現在の企業では、プライベートを大切にするあまり、人間関係は希薄になっていることも問題として挙げられます。しかし、徒弟的システムを活用するためには人と人のつながりが非常に重要。とある長寿企業では、入社から1年間は独身寮に住むというルールがあり、性別や国籍に関係なく2人部屋で生活し、年に数回の部屋替えを義務付けているそうです。またクラブ活動への参加を義務付けたり、全員参加の運動会や球技大会を開催したり、従業員の関係性構築に積極的な事例が多いのも長寿企業の特徴として挙げられます。

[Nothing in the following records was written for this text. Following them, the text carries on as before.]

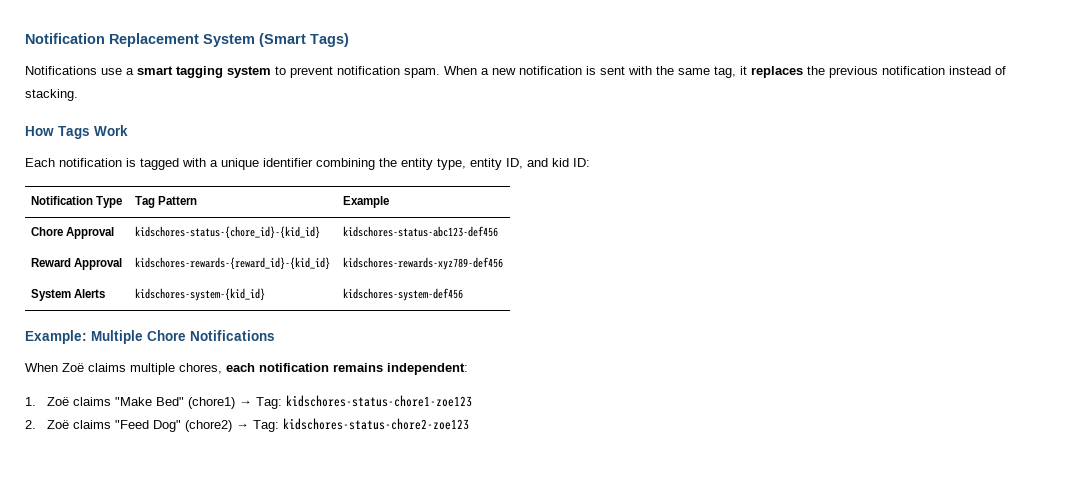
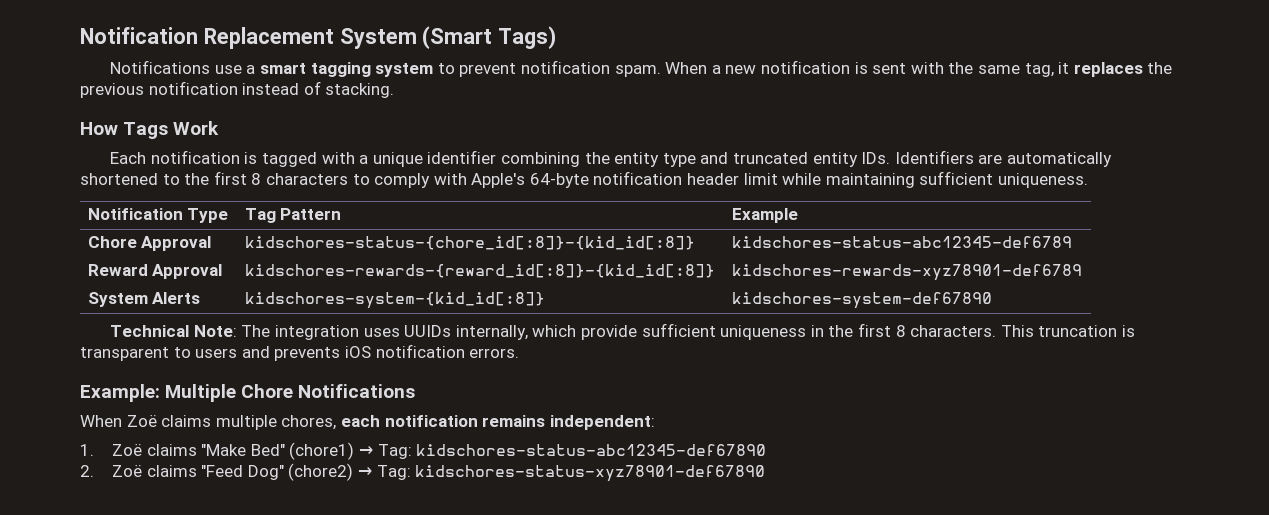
- Each notification is tagged with a unique identifier combining the entity type, entity ID, and kid ID:
+ Each notification is tagged with a unique identifier combining the entity type and truncated entity IDs. Identifiers are automatically shortened to the first 8 characters to comply with Apple's 64-byte notification header limit while maintaining sufficient uniqueness.
- Chore Approval | kidschores-status-{chore_id}-{kid_id} | kidschores-status-abc123-def456
+ Chore Approval | kidschores-status-{chore_id[:8]}-{kid_id[:8]} | kidschores-status-abc12345-def6789
- Reward Approval | kidschores-rewards-{reward_id}-{kid_id} | kidschores-rewards-xyz789-def456
+ Reward Approval | kidschores-rewards-{reward_id[:8]}-{kid_id[:8]} | kidschores-rewards-xyz78901-def6789
- System Alerts | kidschores-system-{kid_id} | kidschores-system-def456
+ System Alerts | kidschores-system-{kid_id[:8]} | kidschores-system-def67890
+ Technical Note: The integration uses UUIDs internally, which provide sufficient uniqueness in the first 8 characters. This truncation is transparent to users and prevents iOS notification errors.
- 1. Zoë claims "Make Bed" (chore1) → Tag: kidschores-status-chore1-zoe123
+ 1. Zoë claims "Make Bed" (chore1) → Tag: kidschores-status-abc12345-def67890
- 2. Zoë claims "Feed Dog" (chore2) → Tag: kidschores-status-chore2-zoe123
+ 2. Zoë claims "Feed Dog" (chore2) → Tag: kidschores-status-xyz78901-def67890

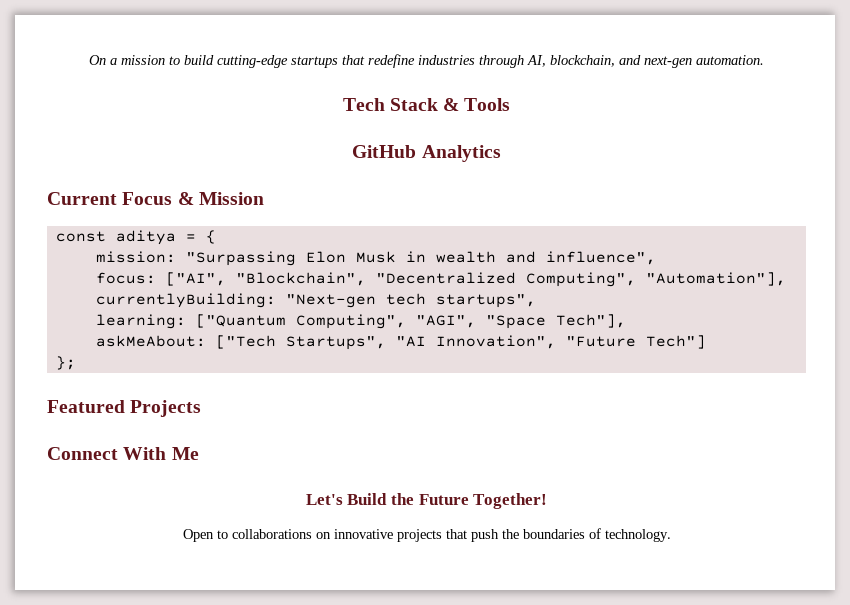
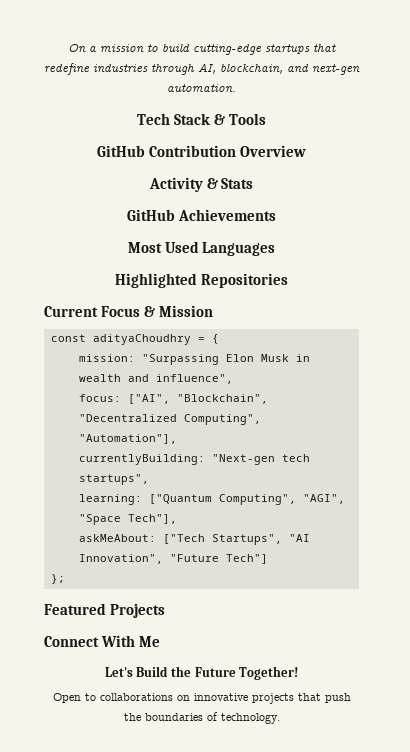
- GitHub Analytics
+ GitHub Contribution Overview
+ Activity & Stats
+ GitHub Achievements
+ Most Used Languages
+ Highlighted Repositories
- const aditya = {
+ const adityaChoudhry = {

経費削減や効率化を考えれば、これらは時代に逆行しているように感じますが、現実として100年を超える企業で引き継がれている伝統でもあります。合理化という流れの中で日本が、日本人が、日本企業が失ってしまったかもしれないもの。100年を超える永きにわたり、荒波を乗り越え続けてきた先輩企業から今こそ学ぶべきではないでしょうか。

技能伝承」と「顧客満足向上」へ

ここまでは人材育成というテーマでお話してきましたが、その効果は企業発展へとつながっていきます。たとえば、独自の技術を将来につなげる「技能伝承」であり、企業経営で重要な「顧客満足度向上」もそのひとつです。

技能伝承

OJTでは上司や先輩を観察し、直接指導を受けることで自然と失敗や成功のプロセスを学ぶことができます。失敗や成功のプロセスを共有する「ナレッジマネジメント」がより自然な形で実現できるのです。ナレッジマネジメントは、「生産管理」「販売管理」「財務管理」「人的管理」「情報管理」に次ぐ、第6の管理領域としても注目が集まっています。

顧客満足度向上

組織体系を語るうえで忘れてはいけないのが、従業員満足「ES」と顧客満足「CS」という言葉。顧客満足は言うまでもありませんが、それを高めるうえで欠かせないのが従業員満足です。従業員満足なくして、顧客満足を高めることはできません。そのため多くの長寿企業では、「一人ひとりがプロとして仕事をする」「働くことに生きがいを持つ」といった企業理念を掲げて、それを体現する従業員を積極的に育てています。従業員満足を高めることで社内には活気が湧き、サービスが向上することで顧客満足度も比例して向上するのです。